Glad to see Moro , Judith both win ..... let's see how far they go.

GuidedByVoices's picture

Very nice comeback by Ruben Felgaer, who literally demolished Zherebukh on demand... Felgaer is playing really well, as he did at the Zonal. Let's see whether he gets into the next pack of 32 players!

Pablo's picture

"Don't sing victory". Wait a minute; he need to play tomorrow, yet. Remember that he lost the first match. So they need to play another day.

GuidedByVoices's picture

Pablo, por eso digo "Let’s see whether..." = "Vamos a ver si..."

Despues de conocer a Ruben en el Zonal 2.5 este año y conversar con el, ademas de verlo jugar muy bien todo el tiempo, me he convertido en su fan principal en Chile... Lo vamos a invitar a un asado cuando vuelva!

Me acuerdo cuando Facundo Pierrot tenia que jugar con Ruben y me dijo antes de la ronda "me encanta como juega Felgaer"... Adivina quien gano ese encuentro ;-)

En fin, ojala Ruben avance mucho mas en este fuerte torneo, lo merece por lo bien que viene jugando! Saludos desde Valdivia, Chile.

Pablo's picture

Ojalá que le vaya bien a Rubén. Tiene un gran potencial. Y yo, con mi conocimiento, estoy lejos de saber cuál es su techo. Ojalá que sea alto. En este torneo está jugando muy bien y el partido de hoy fue rotundo.

Saludos desde Buenos Aires, Argentina.

Y perdoná si leí mal tu comentario!

Chess Fan's picture

I thought that You Hifan has already overtaken the great Judit in ability and talent. Here is Judit proving that she is still the greatest woman player in history and that may not necessarily the case.
Congrats Judit.

TMM's picture

Hou Yifan has proven no such thing yet. She has a hard time reaching/maintaining 2600 or even overtaking Kumpy on the rating lists, while Polgar, after several periods of inactivity, showed she's still worth the 2700-rating. (Note that in the last three years Hou's rating has gone up by 0 points, so also don't start the "It will come in time"-nonsense.)

Right now Judit is out of her league. If Hou wants to achieve that same status, she has to work really hard, and we will then have to see whether she is talented enough to be compared to Polgar.

RG's picture

Hou Yifan's rating is not as good as Koneru Humpy's is because Hou is a rather uneven player EXCEPT when it comes to women's world championship games - she finds tactical resources at those times.

Septimus's picture

Shirov's game was quite o.k until he blundered into a mate that even a noob would see. Looks like he is just out of form.

RealityCheck's picture

You make a good point. Do you think he'll make the cut; work for Anand as a second at the next world championship against Gelfand?

Septimus's picture

I don't think that will happen, but it would certainly be interesting. I'm sure Anand will not refuse any offer for help, but I don't think he will be the one asking. He already has an established team. Both Anand and Gelfand are good all round players, so it should prove to be an interesting battle.

Dikke Deur's picture

Quite happy Kamsky beat Kasimdzhanov.

First Kasimdzhanov starts a big discussion on Chessbase saying chess suffers from a lack of decisive results. Next thing he does is to offer a draw with white after just 16 moves of theory.

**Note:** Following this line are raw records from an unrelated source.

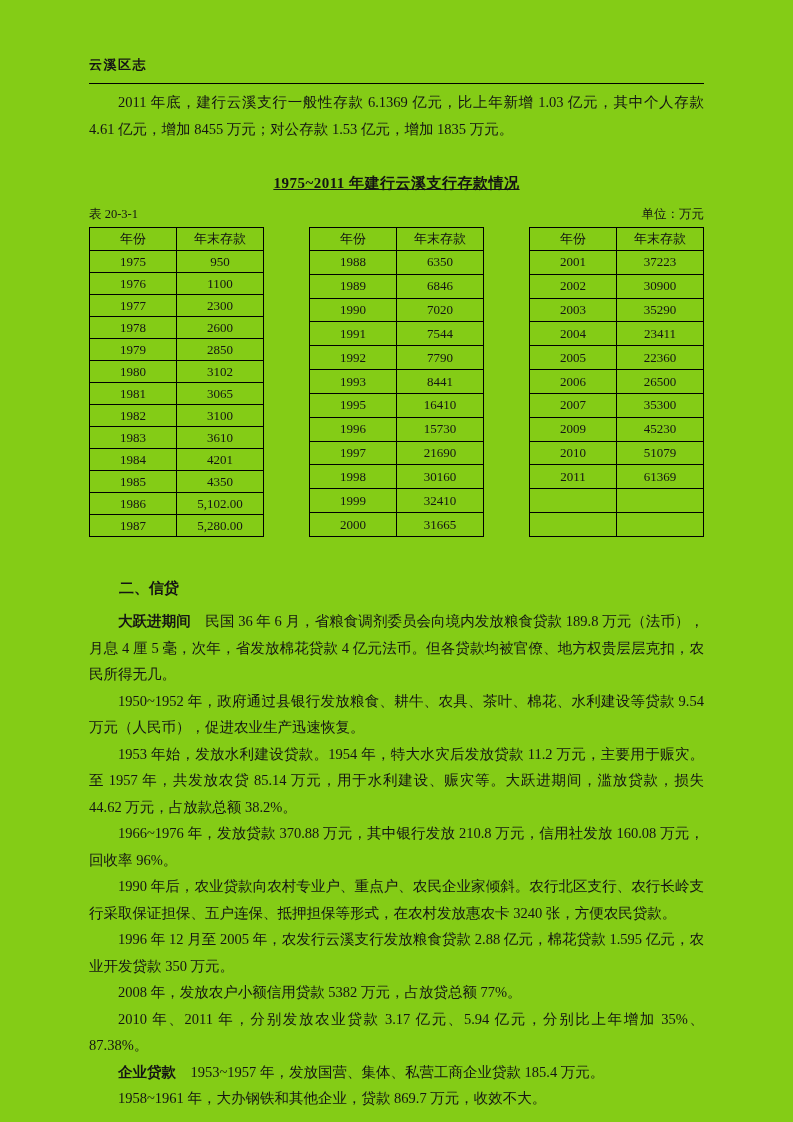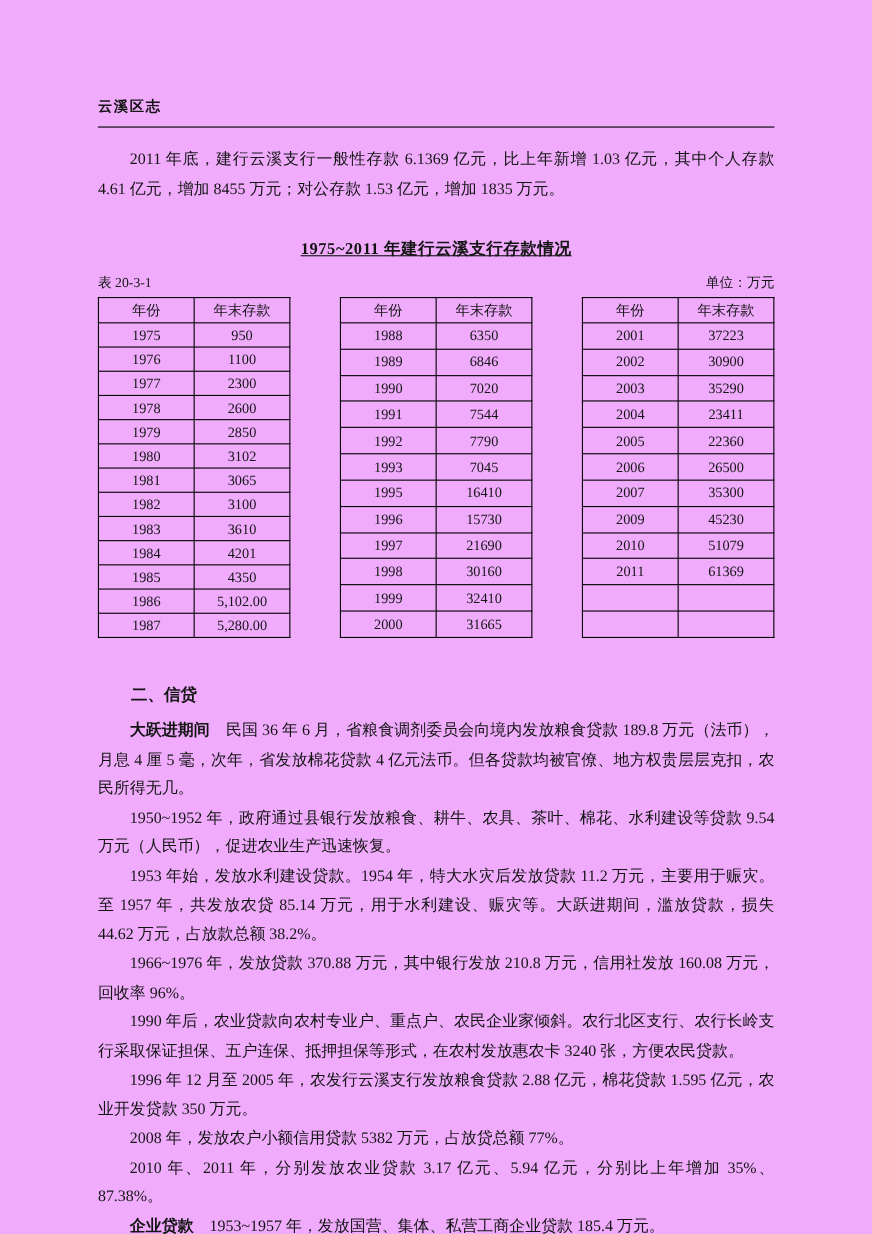"云溪区志" .page { background: #f0abfc -> #84cc16; padding: 88px 89px 0 89px -> 56px 89px 0 89px }
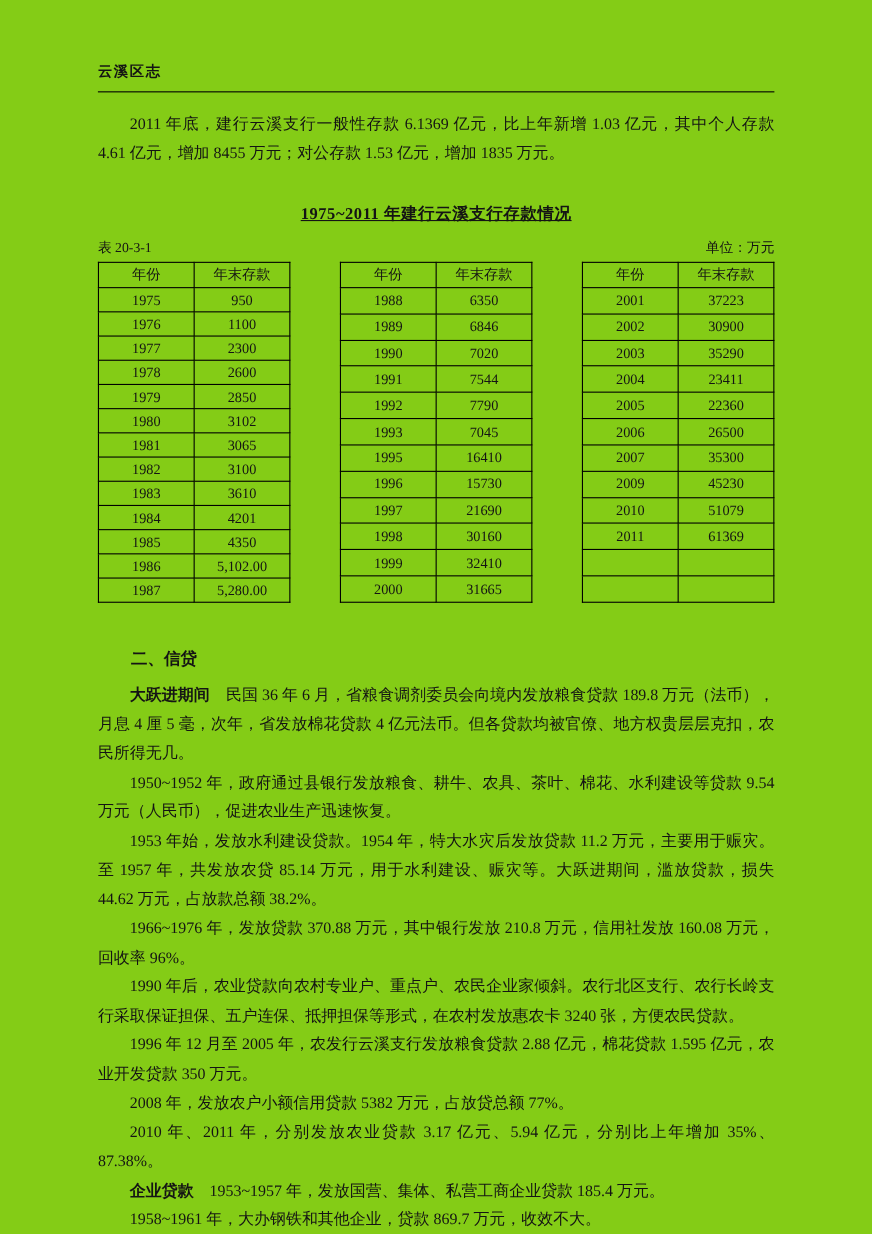"2011 年底，建行云溪支行一般性存款 6.1369 亿元，比上年新增 1.03" .intro { margin-top: 16px -> 5px }
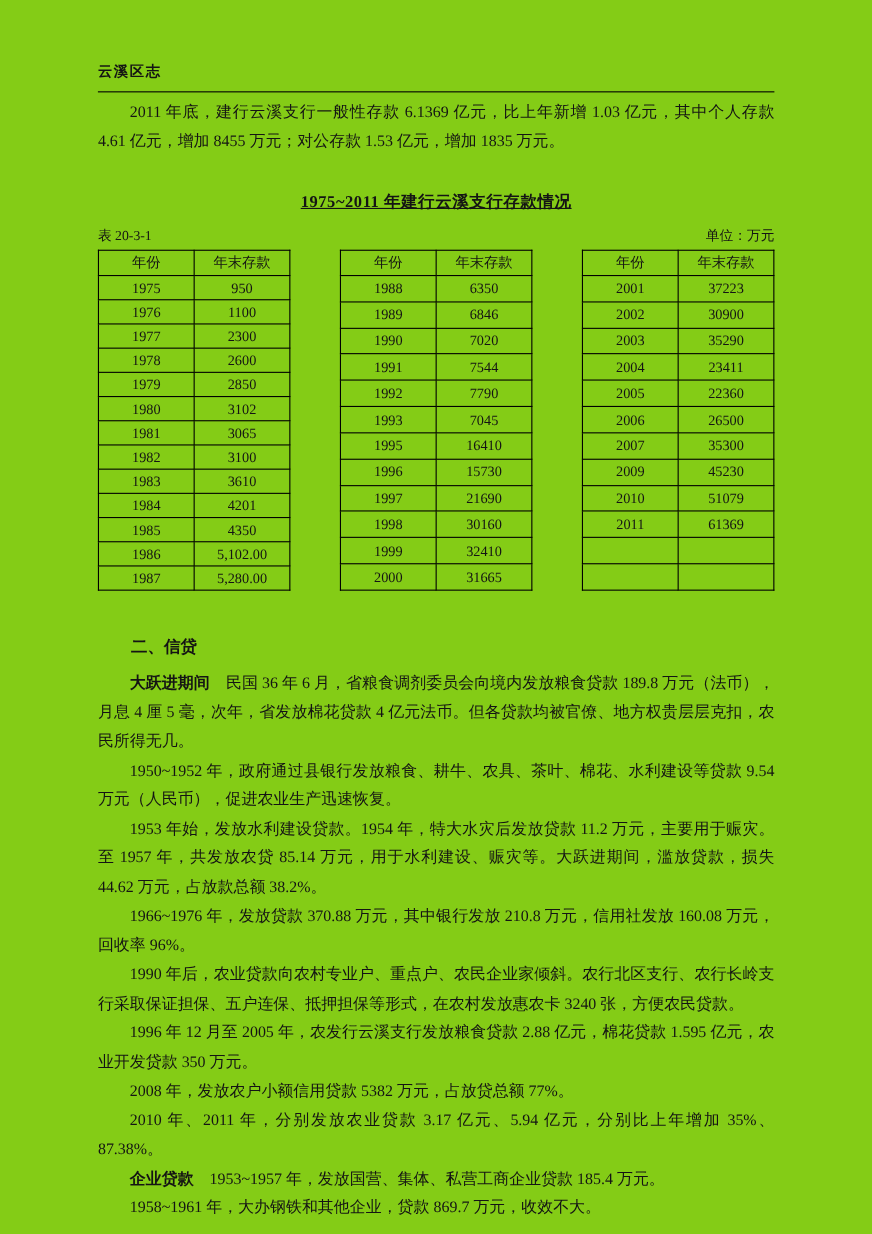"7045" td { text: 7045 -> 8441 }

And some people wonder why they hardly get invitations for closed tournaments.......

Septimus's picture

Excellent point! I was rooting for Kamsky as well. Of all the players, I think Kamsky would have given Anand a very hard time (had he qualified).

Septimus's picture

No chance!

Thomas's picture

You actually missed the very shortest draw: Dominguez-Bologan, 10 moves. In a must-win situation, Bologan took risks playing the Pirc ... maybe he was worse in the final position but what (but a little Elo) did he gain by offering a draw?

RealityCheck's picture

@ Dikke Deur

You make a good point. Do you think he'll make the cut; work for GM Anand as a second at the next world championship against GM Gelfand?